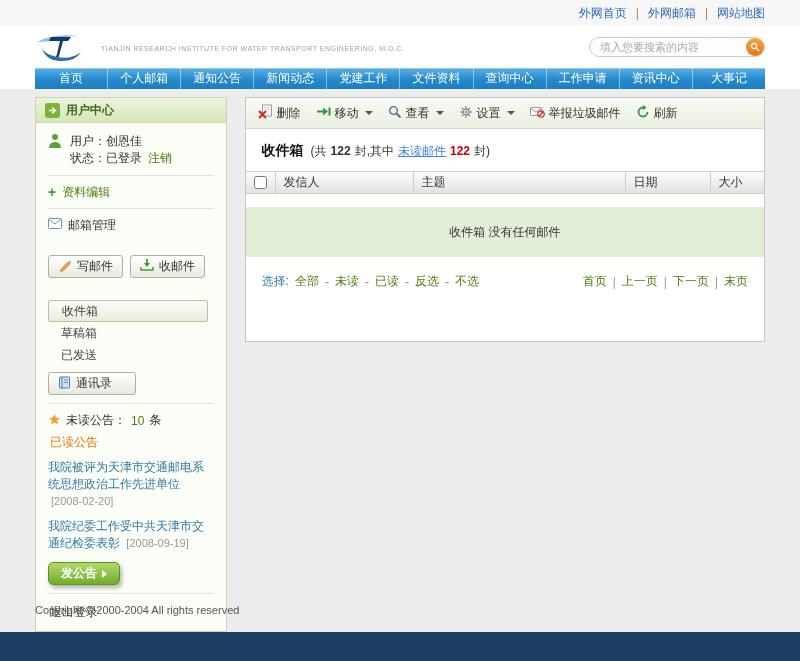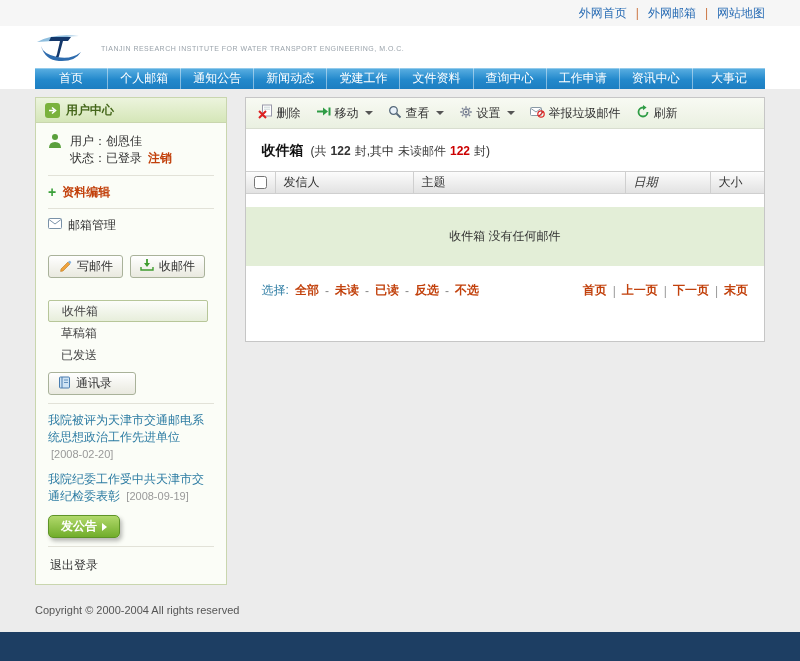--- a/index.html
+++ b/index.html
@@ -127,6 +127,15 @@
     <div class="titles">
       <div class="en">TIANJIN RESEARCH INSTITUTE FOR WATER TRANSPORT ENGINEERING, M.O.C.</div>
     </div>
+    <div class="search">
+      <input type="text" placeholder="填入您要搜索的内容" style="">
+      <div class="search-btn">
+        <svg width="10" height="10" viewBox="0 0 10 10">
+            <circle cx="4" cy="4" r="2.6" fill="none" stroke="#fff" stroke-width="1.4"></circle>
+            <line x1="6.1" y1="6.1" x2="9" y2="9" stroke="#fff" stroke-width="1.4"></line>
+          </svg>
+      </div>
+    </div>
   </div>
 </div>
 

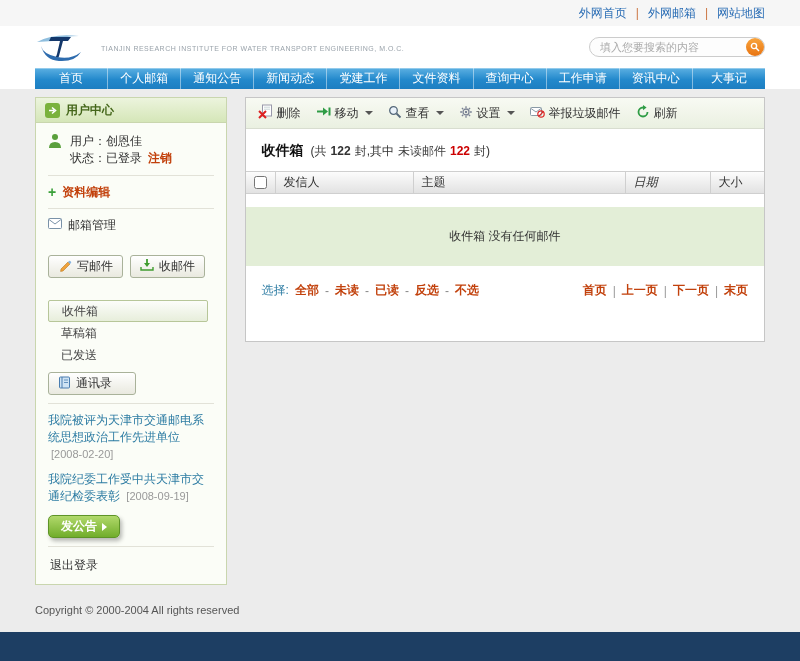--- a/index.html
+++ b/index.html
@@ -47,7 +47,7 @@
   .side-body { padding:8px 12px 8px; }
   .user-block { display:flex; gap:8px; align-items:flex-start; padding-top:2px; }
   .user-lines div { line-height:17px; }
-  .link-teal { color:#c2410c; cursor:pointer; text-decoration:none;font-weight:bold; }
+  .link-teal { color:#4d7c0f; cursor:pointer; text-decoration:none; }
   .logout-inline { margin-left:6px; }
   .divider { border-top:1px solid #e2e2d8; margin:8px 0; }
   .icon-row { display:flex; align-items:center; gap:6px; line-height:16px; }

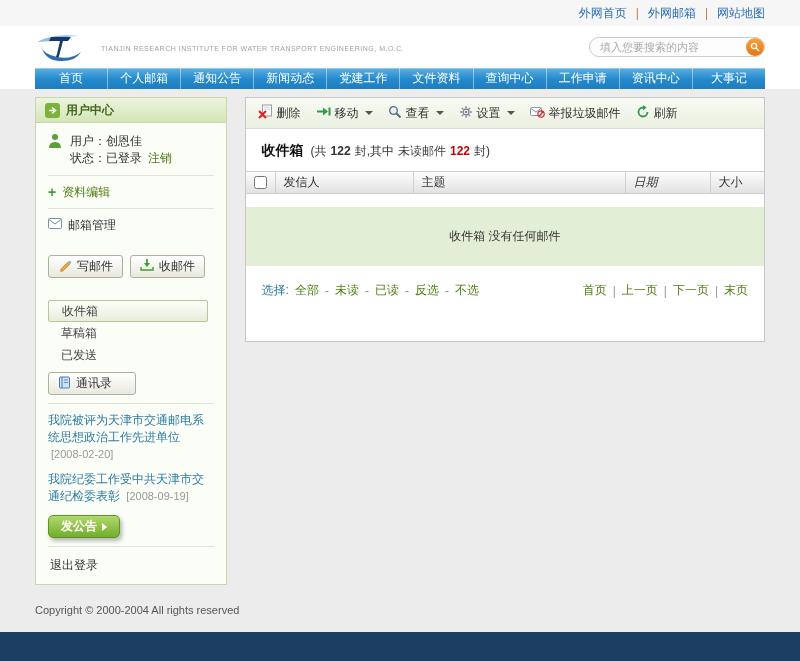--- a/index.html
+++ b/index.html
@@ -80,7 +80,7 @@
   .mt-folder { font-size:14px; font-weight:bold; color:#111; margin-right:3px; }
   .mt-seg { color:#333; }
   .mt-total { font-weight:bold; color:#333; }
-  .mt-unread-link { color:#404040; cursor:pointer; }
+  .mt-unread-link { color:#3b82f6; text-decoration:underline; cursor:pointer; }
   .mt-unread { color:#cc0000; font-weight:bold; }
   .table-head { display:flex; height:23px; background:linear-gradient(#fcfcfc,#e2e2e2); border-top:1px solid #cfcfcf;
     border-bottom:1px solid #cfcfcf; align-items:stretch; }

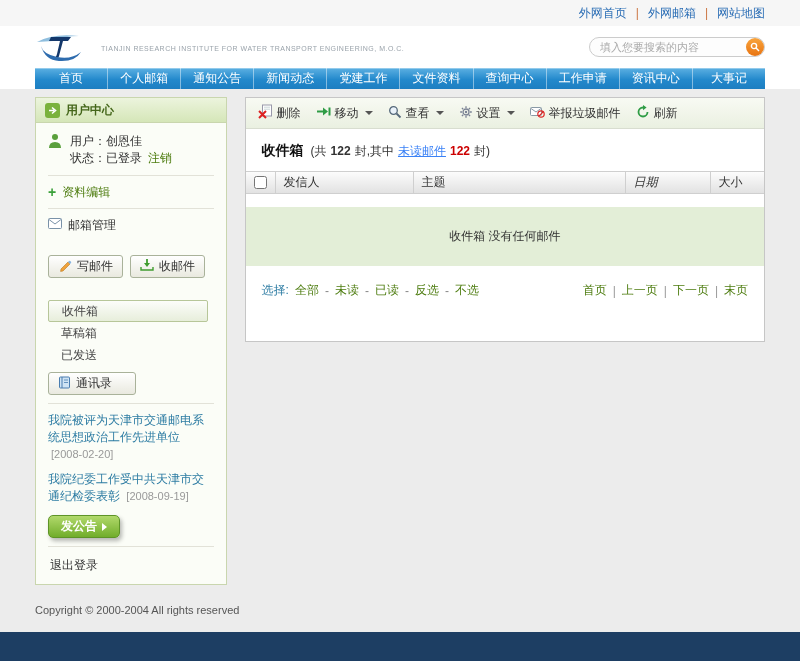--- a/index.html
+++ b/index.html
@@ -88,7 +88,7 @@
   .th.check { width:30px; justify-content:center; padding:0; }
   .th.sender { width:138px; }
   .th.subject { width:212px; }
-  .th.date { width:85px;font-style:italic; }
+  .th.date { width:85px; }
   .th.size { flex:1; border-right:none; }
   .empty-band { margin-top:13px; height:59px; background:#e3eed7; display:flex; align-items:center; justify-content:center; color:#333; }
   .select-row { display:flex; justify-content:space-between; padding:16px 16px 0; }

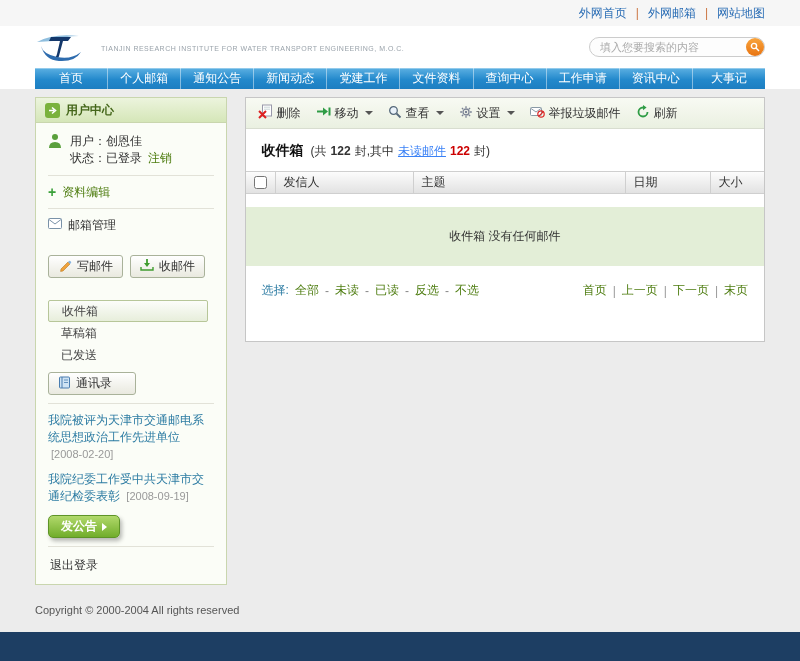--- a/index.html
+++ b/index.html
@@ -90,7 +90,7 @@
   .th.subject { width:212px; }
   .th.date { width:85px; }
   .th.size { flex:1; border-right:none; }
-  .empty-band { margin-top:13px; height:59px; background:#e3eed7; display:flex; align-items:center; justify-content:center; color:#333; }
+  .empty-band { margin-top:13px; height:50px; background:#e3eed7; display:flex; align-items:center; justify-content:center; color:#333; }
   .select-row { display:flex; justify-content:space-between; padding:16px 16px 0; }
   .sel-left { display:flex; gap:6px; align-items:center; }
   .sel-label { color:#2d7ca3; }

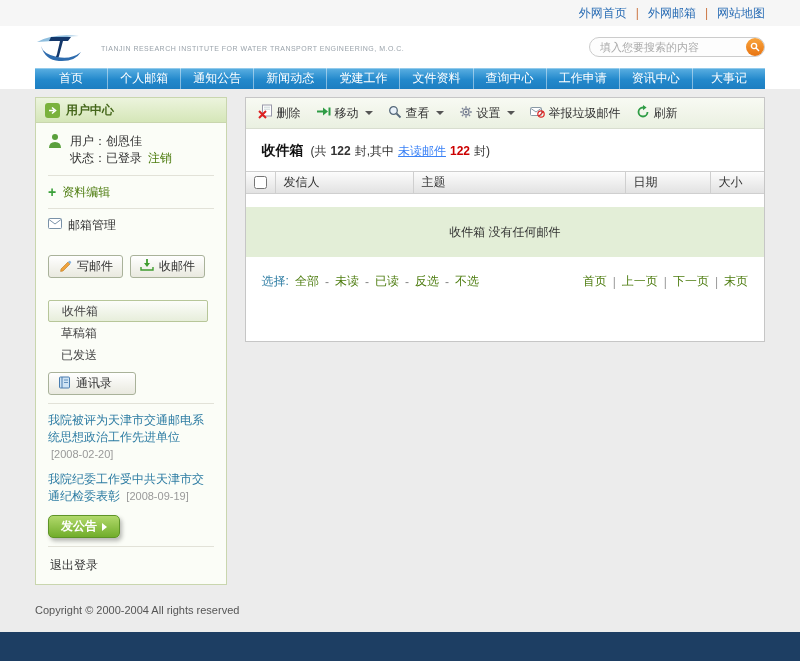--- a/index.html
+++ b/index.html
@@ -246,6 +246,17 @@
 
         <div class="divider"></div>
 
+        <div class="ann-head">
+          <span>
+            <svg width="13" height="13" viewBox="0 0 24 24">
+                <path d="M12 2 L15 9 L22 9.3 L16.5 14 L18.5 21 L12 17 L5.5 21 L7.5 14 L2 9.3 L9 9 Z" fill="#f59f1e"></path>
+              </svg>
+          </span>
+          <span>未读公告：</span>
+          <a class="link-teal">10</a>
+          <span>条</span>
+          <a class="read-link">已读公告</a>
+        </div>
 
         <div class="ann-item">
           <span class="ann-title">我院被评为天津市交通邮电系统思想政治工作先进单位</span>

┄┄┄┄┄┄

Instructions for the task: The task calls for duplicating the data exactly, with no images kept.

Finished exercise:
--- a/index.html
+++ b/index.html
@@ -127,6 +127,15 @@
     <div class="titles">
       <div class="en">TIANJIN RESEARCH INSTITUTE FOR WATER TRANSPORT ENGINEERING, M.O.C.</div>
     </div>
+    <div class="search">
+      <input type="text" placeholder="填入您要搜索的内容" style="">
+      <div class="search-btn">
+        <svg width="10" height="10" viewBox="0 0 10 10">
+            <circle cx="4" cy="4" r="2.6" fill="none" stroke="#fff" stroke-width="1.4"></circle>
+            <line x1="6.1" y1="6.1" x2="9" y2="9" stroke="#fff" stroke-width="1.4"></line>
+          </svg>
+      </div>
+    </div>
   </div>
 </div>
 

--- a/index.html
+++ b/index.html
@@ -47,7 +47,7 @@
   .side-body { padding:8px 12px 8px; }
   .user-block { display:flex; gap:8px; align-items:flex-start; padding-top:2px; }
   .user-lines div { line-height:17px; }
-  .link-teal { color:#c2410c; cursor:pointer; text-decoration:none;font-weight:bold; }
+  .link-teal { color:#4d7c0f; cursor:pointer; text-decoration:none; }
   .logout-inline { margin-left:6px; }
   .divider { border-top:1px solid #e2e2d8; margin:8px 0; }
   .icon-row { display:flex; align-items:center; gap:6px; line-height:16px; }

--- a/index.html
+++ b/index.html
@@ -80,7 +80,7 @@
   .mt-folder { font-size:14px; font-weight:bold; color:#111; margin-right:3px; }
   .mt-seg { color:#333; }
   .mt-total { font-weight:bold; color:#333; }
-  .mt-unread-link { color:#404040; cursor:pointer; }
+  .mt-unread-link { color:#3b82f6; text-decoration:underline; cursor:pointer; }
   .mt-unread { color:#cc0000; font-weight:bold; }
   .table-head { display:flex; height:23px; background:linear-gradient(#fcfcfc,#e2e2e2); border-top:1px solid #cfcfcf;
     border-bottom:1px solid #cfcfcf; align-items:stretch; }

--- a/index.html
+++ b/index.html
@@ -88,7 +88,7 @@
   .th.check { width:30px; justify-content:center; padding:0; }
   .th.sender { width:138px; }
   .th.subject { width:212px; }
-  .th.date { width:85px;font-style:italic; }
+  .th.date { width:85px; }
   .th.size { flex:1; border-right:none; }
   .empty-band { margin-top:13px; height:59px; background:#e3eed7; display:flex; align-items:center; justify-content:center; color:#333; }
   .select-row { display:flex; justify-content:space-between; padding:16px 16px 0; }

--- a/index.html
+++ b/index.html
@@ -90,7 +90,7 @@
   .th.subject { width:212px; }
   .th.date { width:85px; }
   .th.size { flex:1; border-right:none; }
-  .empty-band { margin-top:13px; height:59px; background:#e3eed7; display:flex; align-items:center; justify-content:center; color:#333; }
+  .empty-band { margin-top:13px; height:50px; background:#e3eed7; display:flex; align-items:center; justify-content:center; color:#333; }
   .select-row { display:flex; justify-content:space-between; padding:16px 16px 0; }
   .sel-left { display:flex; gap:6px; align-items:center; }
   .sel-label { color:#2d7ca3; }

--- a/index.html
+++ b/index.html
@@ -246,6 +246,17 @@
 
         <div class="divider"></div>
 
+        <div class="ann-head">
+          <span>
+            <svg width="13" height="13" viewBox="0 0 24 24">
+                <path d="M12 2 L15 9 L22 9.3 L16.5 14 L18.5 21 L12 17 L5.5 21 L7.5 14 L2 9.3 L9 9 Z" fill="#f59f1e"></path>
+              </svg>
+          </span>
+          <span>未读公告：</span>
+          <a class="link-teal">10</a>
+          <span>条</span>
+          <a class="read-link">已读公告</a>
+        </div>
 
         <div class="ann-item">
           <span class="ann-title">我院被评为天津市交通邮电系统思想政治工作先进单位</span>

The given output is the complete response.